▸ **RECORD SET**
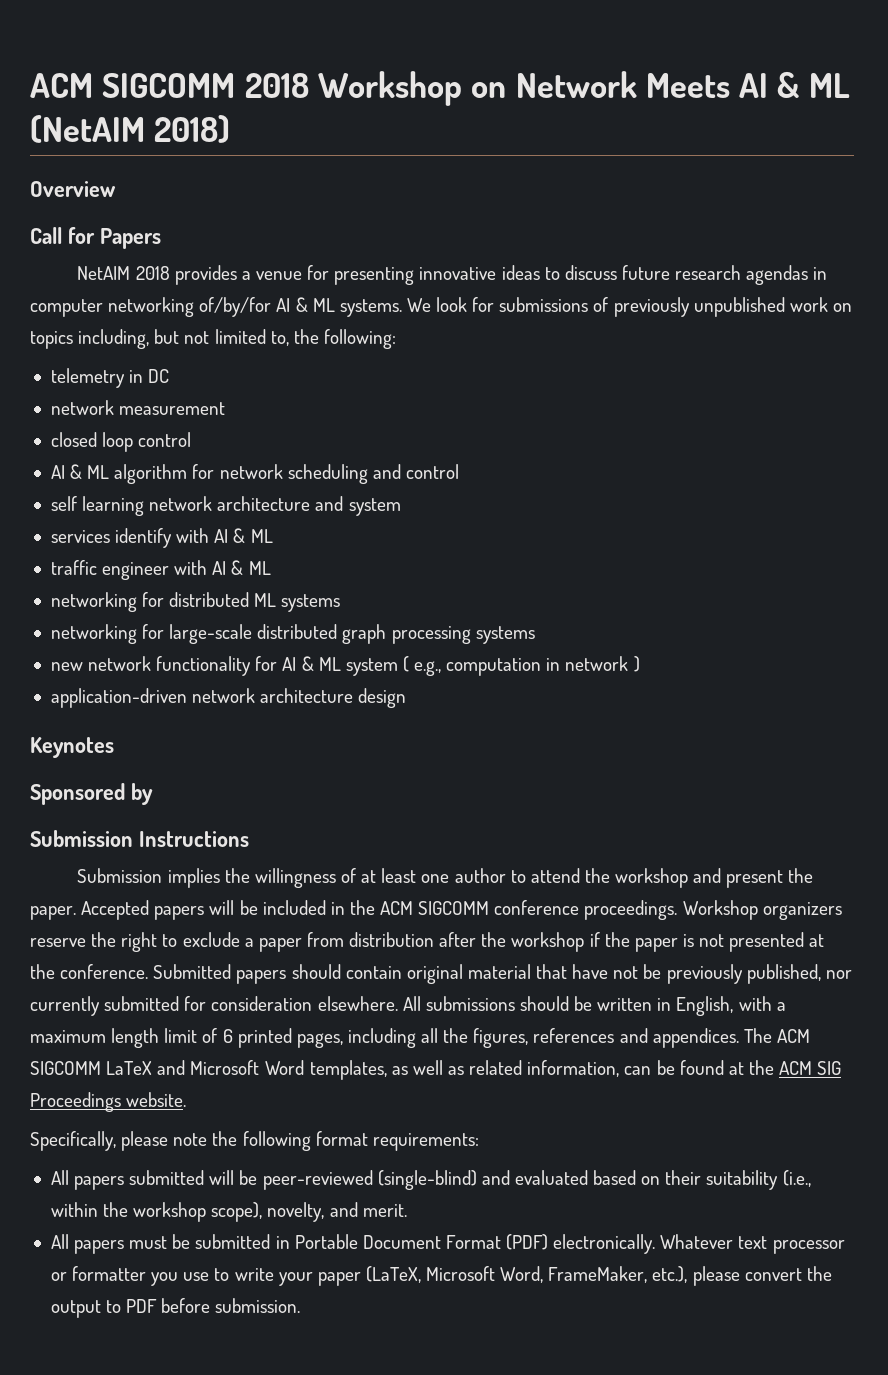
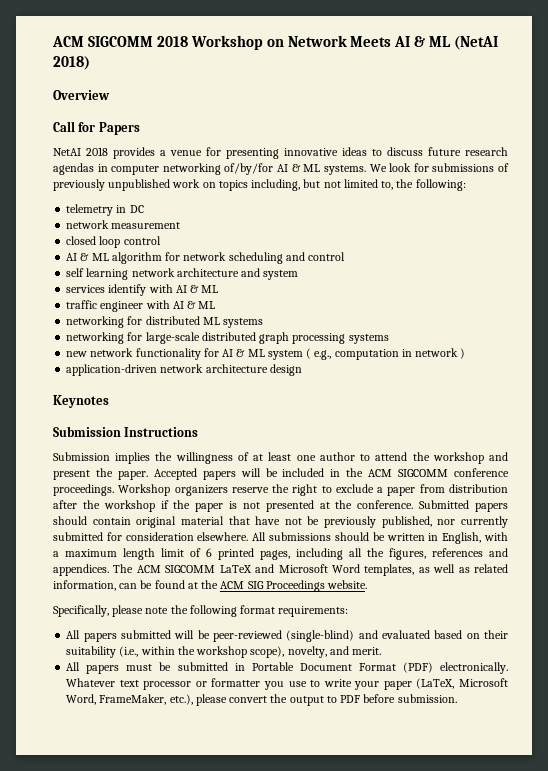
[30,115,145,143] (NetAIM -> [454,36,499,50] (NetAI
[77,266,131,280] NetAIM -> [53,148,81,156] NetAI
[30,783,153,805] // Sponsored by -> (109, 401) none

--

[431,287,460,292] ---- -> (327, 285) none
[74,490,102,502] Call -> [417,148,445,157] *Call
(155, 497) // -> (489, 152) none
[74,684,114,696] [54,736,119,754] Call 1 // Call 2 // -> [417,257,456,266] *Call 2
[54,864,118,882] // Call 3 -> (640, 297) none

▸ **WORK TO BE COMPLETED**
Using the data above, transcribe the lines that run from the line with "[30,115,145,143] (NetAIM ->" to the line with "[30,783,153,805] // Sponsored", both ends kept, and output nothing else.

▸ **ANSWER BELOW**
[30,115,145,143] (NetAIM -> [454,36,499,50] (NetAI
[77,266,131,280] NetAIM -> [53,148,81,156] NetAI
[30,783,153,805] // Sponsored by -> (109, 401) none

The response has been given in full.